The first part concerns the classification problem in learning and memory ( Tulving, 1985) and asks the question, "How many memory systems are there?" ( Tulving, 1985b). It discusses the types of empirical dissociations that are necessary to make strong inferences ( Platt, 1964) about functional dissociations of psychological processes and neural mechanisms, and suggests that our experimental designs are not yet sufficient to demonstrate qualitative, all-or-none distinctions that separate memory into two different categories (see also chapters 1, 6, and 13, this volume). More broadly, these data suggest that a dimensional view of memory is preferable to a dichotomous one.

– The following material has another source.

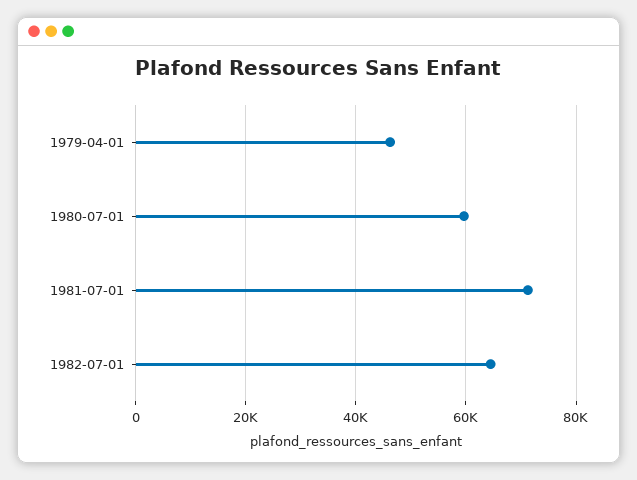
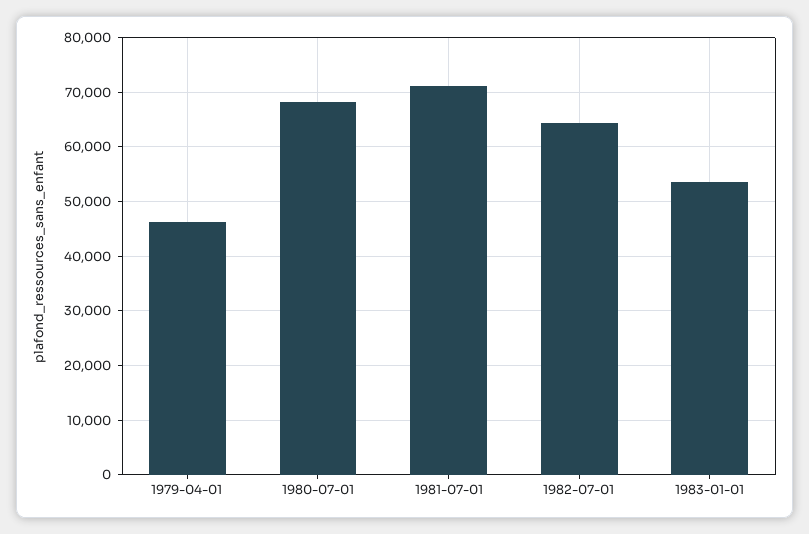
1980-07-01: 60000 -> 68000
1983-01-01: none -> 54000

The second part concerns the elements of episodic memory ( Tulving, 1983), particularly the neural systems that are involved in temporal discriminations. It focuses on the frontal cortex and the hippocampus, both of which have been implicated in temporal processes associated with memory ( Milner, Petrides, & Smith, 1985; Rawlins, 1985), and shows that these subserve complementary functions in temporal discriminations.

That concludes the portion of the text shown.